Provided entries:
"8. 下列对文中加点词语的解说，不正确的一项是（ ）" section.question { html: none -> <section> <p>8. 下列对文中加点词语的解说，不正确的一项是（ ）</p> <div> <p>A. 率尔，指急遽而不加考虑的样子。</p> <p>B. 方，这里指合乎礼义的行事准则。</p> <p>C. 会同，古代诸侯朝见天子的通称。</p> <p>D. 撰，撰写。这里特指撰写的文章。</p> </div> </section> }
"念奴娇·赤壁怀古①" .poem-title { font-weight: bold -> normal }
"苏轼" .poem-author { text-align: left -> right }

* * *

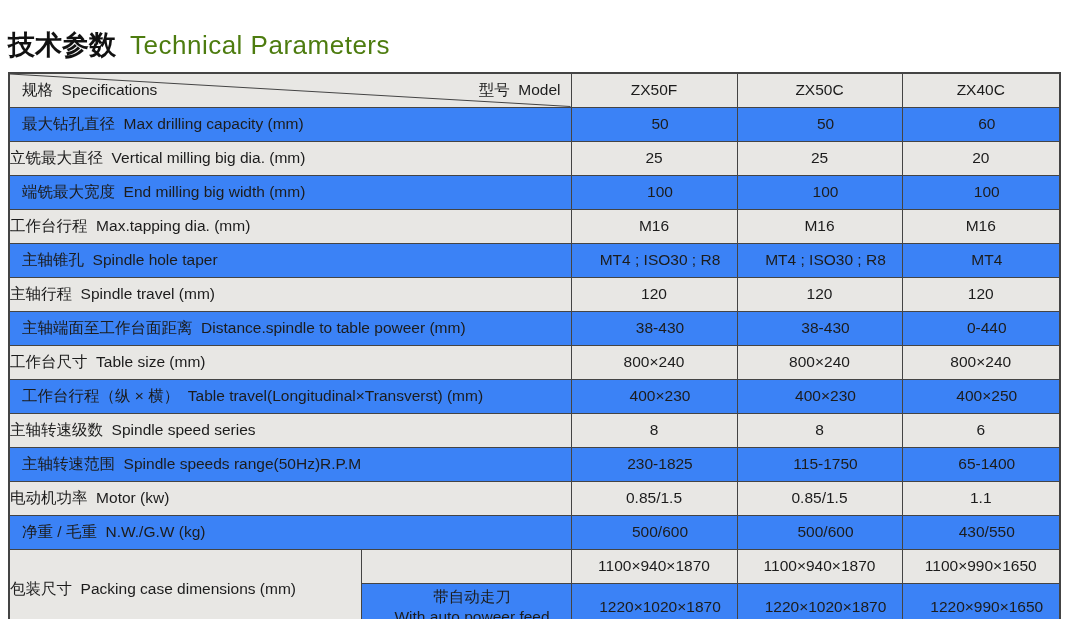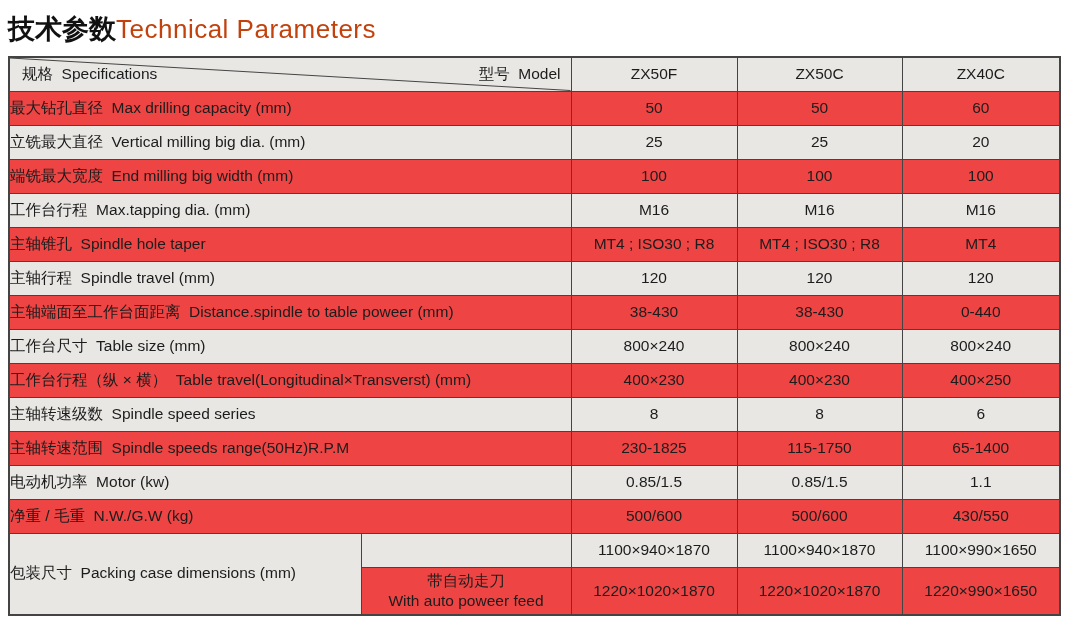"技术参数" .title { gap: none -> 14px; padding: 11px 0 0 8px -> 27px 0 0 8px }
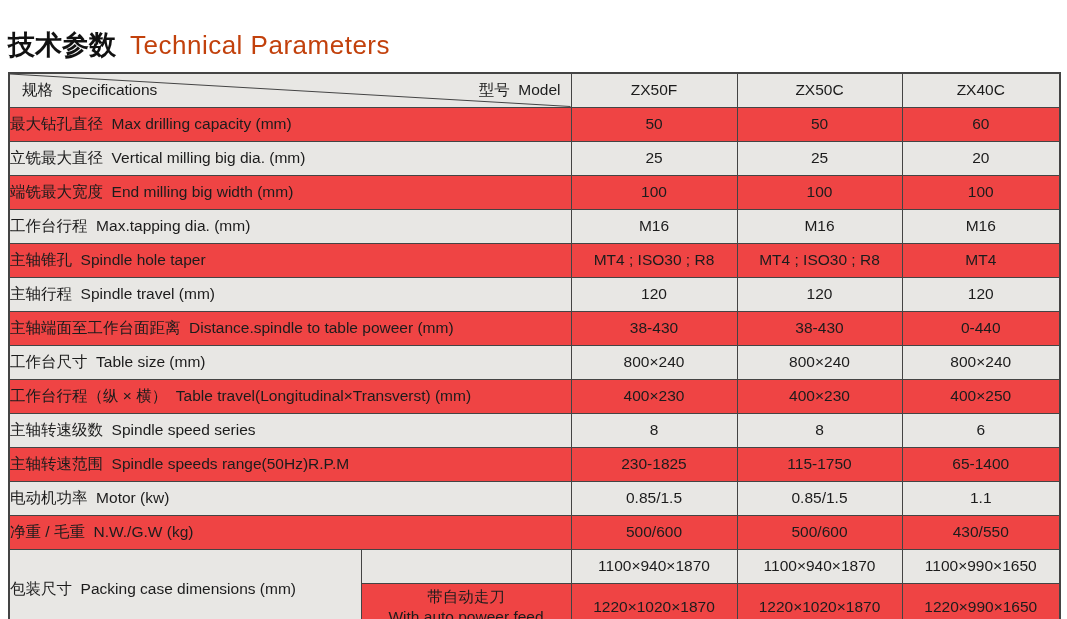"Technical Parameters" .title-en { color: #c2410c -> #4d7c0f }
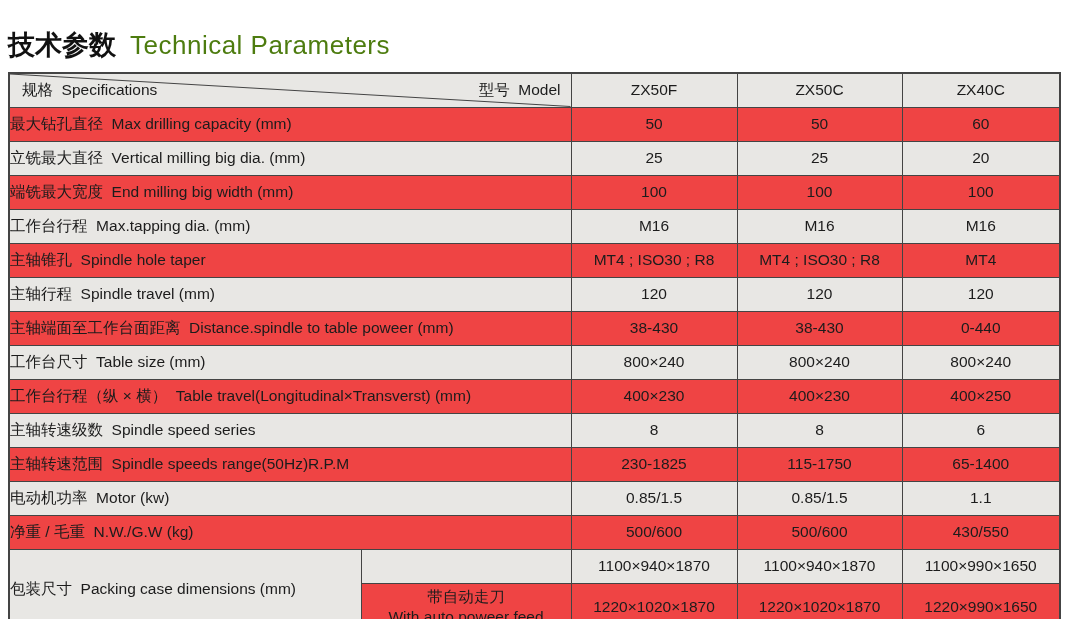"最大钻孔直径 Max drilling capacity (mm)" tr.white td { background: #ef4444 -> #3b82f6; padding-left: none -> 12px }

Task instructions: Give back exactly the lines above, from the line containing "html: none ->" through the line containing "text-align: left ->", with both end lines and nothing more.

Reply:
"8. 下列对文中加点词语的解说，不正确的一项是（ ）" section.question { html: none -> <section> <p>8. 下列对文中加点词语的解说，不正确的一项是（ ）</p> <div> <p>A. 率尔，指急遽而不加考虑的样子。</p> <p>B. 方，这里指合乎礼义的行事准则。</p> <p>C. 会同，古代诸侯朝见天子的通称。</p> <p>D. 撰，撰写。这里特指撰写的文章。</p> </div> </section> }
"念奴娇·赤壁怀古①" .poem-title { font-weight: bold -> normal }
"苏轼" .poem-author { text-align: left -> right }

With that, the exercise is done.